Sounds like a nice little tank. Try to get either a male and 2 females, or 3 females as the males are more territorial, though it can be difficult to sex them when they're young.


----------



## crazy4fish (Dec 31, 2007)

that sounds like a good plan. whatever you chose, post some pics when your done decorating. :wink:


----------



## giarc721 (Nov 28, 2006)

I just picked up the tanks, turns out the people di not really know what they were talking about! I got a 20 gallon Eclipse tank, hood, lighting, filter, background, heater, and thermometer..... then a 29 gallon with a hood, lighting, extra lights, under gravel filter, two air pumps, heater, and heat rock (i guess for lizards) all for $35!!!!! I think I am only keeping the 20 gallon. I looked it up and new it is worth $140 alone. So now I am going to need to sell the 29 gallon since I already have one just like it! Now all I have to get is some substrate and let it begin cycling so i can drop my plants and begin to stock it.


----------



## Flashygrrl (Jan 18, 2008)

LOL, I want it!!! I think if I set up another tank hubby would yell. A lot.


----------



## crazy4fish (Dec 31, 2007)

dont you hate it when your family wont let you get more tanks? i mean its not like you can have too many! :lol:


----------



## Flashygrrl (Jan 18, 2008)

We have the "too much stuff" syndrome. Hmmm, if I could get rid of the budgies...

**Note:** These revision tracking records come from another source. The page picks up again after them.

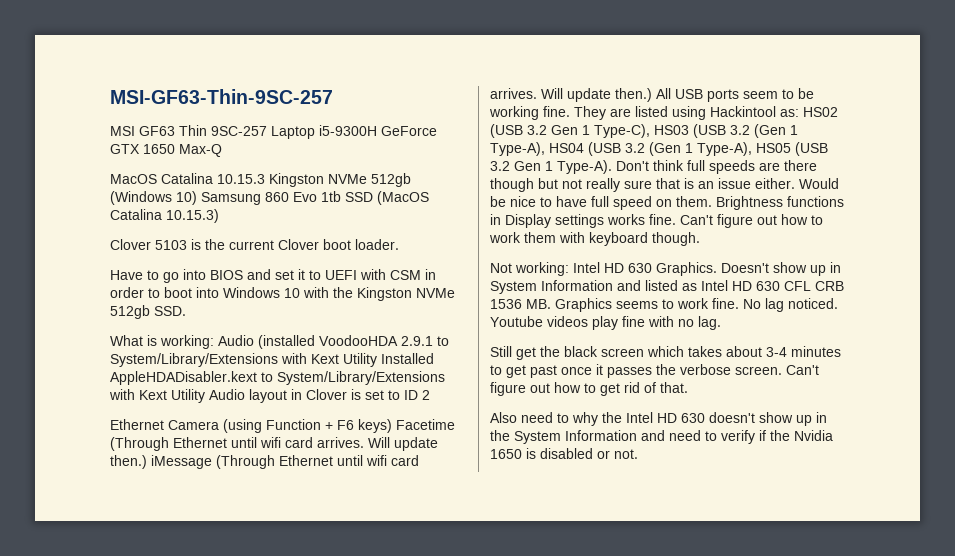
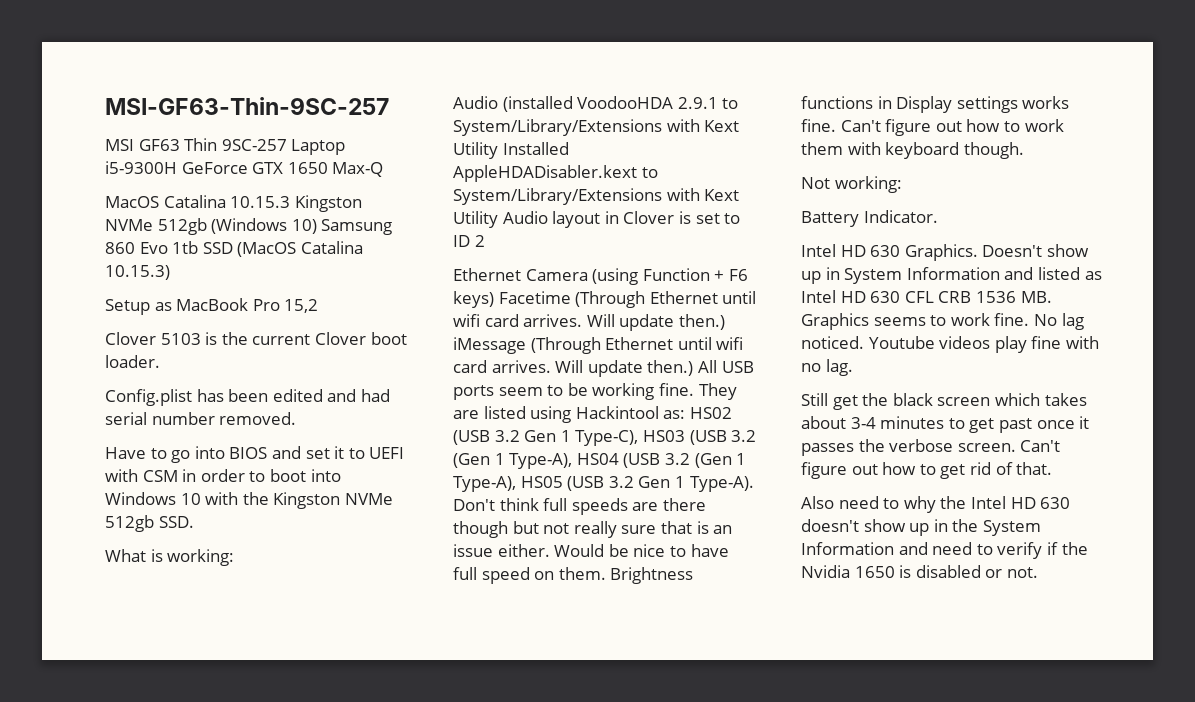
(219, 216) none -> [105,298,319,315] // Setup as MacBook Pro 15,2
(399, 244) none -> [105,389,390,406] [105,412,297,425] // Config.plist has been edited and had serial number removed.
(214, 342) none -> (235, 557) //
(569, 269) none -> [801,210,938,227] // Battery Indicator. //

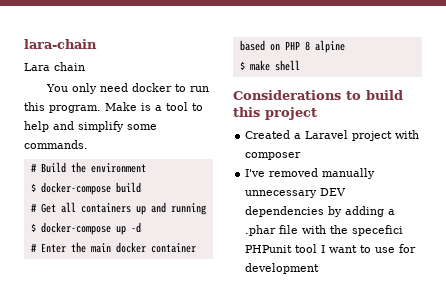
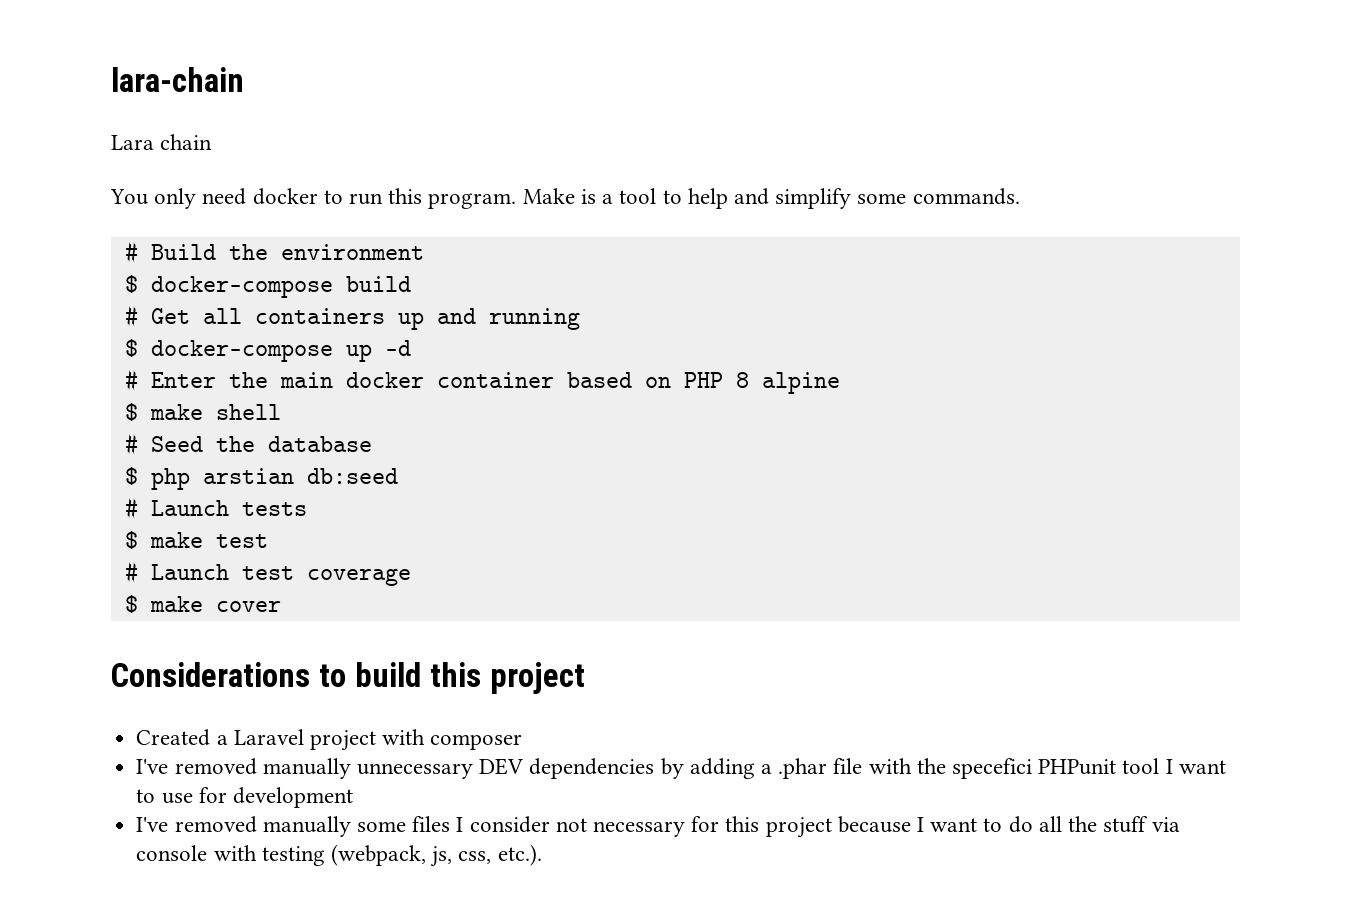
(300, 65) none -> [124,433,372,455] [124,467,398,490] [124,497,307,519] [124,531,268,549] [124,561,411,586] [124,595,281,613] // # Seed the database // $ php arstian db:seed // # Launch tests // $ make test // # Launch test coverage // $ make cover
(320, 268) none -> [136,816,1180,838] [136,844,542,867] // I've removed manually some files I consider not necessary for this project because I want to do all the stuff via console with testing (webpack, js, css, etc.).

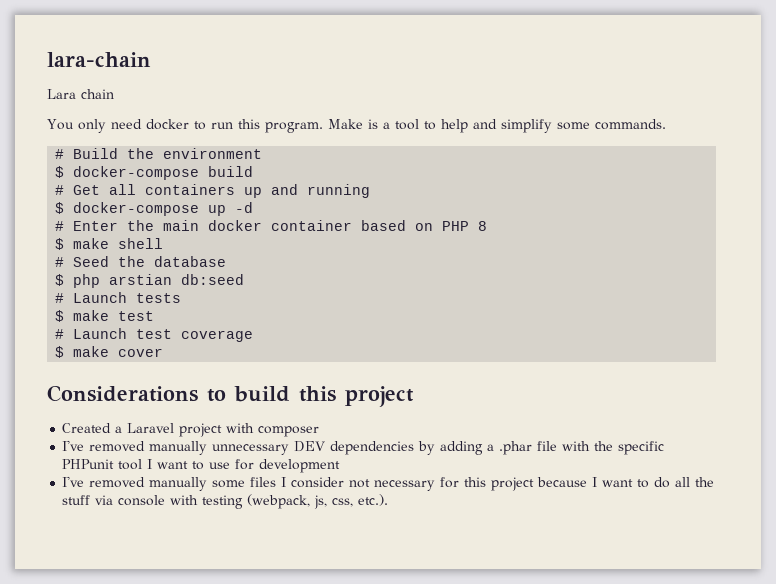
[761,372,840,394] alpine -> (488, 226) none
[952,758,1033,779] specefici -> [618,441,665,455] specific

Cold day in hell before he'll let that happen


----------



## crazy4fish (Dec 31, 2007)

yeah in my house we aparently "dont have enough room for another tank" although i could easily move a pile of stuff we dont need and well la!


----------



## Monsterpony (Feb 13, 2008)

I just bought a new 75 gallon tank for a steal last week (fully equipped for $100) and then today there was a silent auction at my university and I won a brand new, fully equipped, special ordered just for the auction 92 gallon tank for $166. My roommates are starting to get worried...


----------



## crazy4fish (Dec 31, 2007)

oh my gosh! you are so lucky getting all those tanks for so little money! :shock:


----------



## okiemavis (Nov 10, 2007)

Hehe, I've got it in my head that the guest room would be used SO much better as a fish room. But I don't think I really have the heart to ask my boyfriend about it. Especially since he didn't yell once when I flooded the living room the day we moved in. All he said was- hmm, since my computer stuff is going to be in the same room, I think I shall keep it raised a few inches.


----------



## Lupin (Aug 2, 2006)

Monsterpony said:


> I just bought a new 75 gallon tank for a steal last week (fully equipped for $100) and then today there was a silent auction at my university and I won a brand new, fully equipped, special ordered just for the auction 92 gallon tank for $166. My roommates are starting to get worried...


Worse if you replace all furnitures with tanks. Why need a couch when you can have a tank?


----------



## Flashygrrl (Jan 18, 2008)

Let's hope I never win the lottery.


----------



## crazy4fish (Dec 31, 2007)

i know right? if i won the lottery i would build a whole house for fish tanks!


----------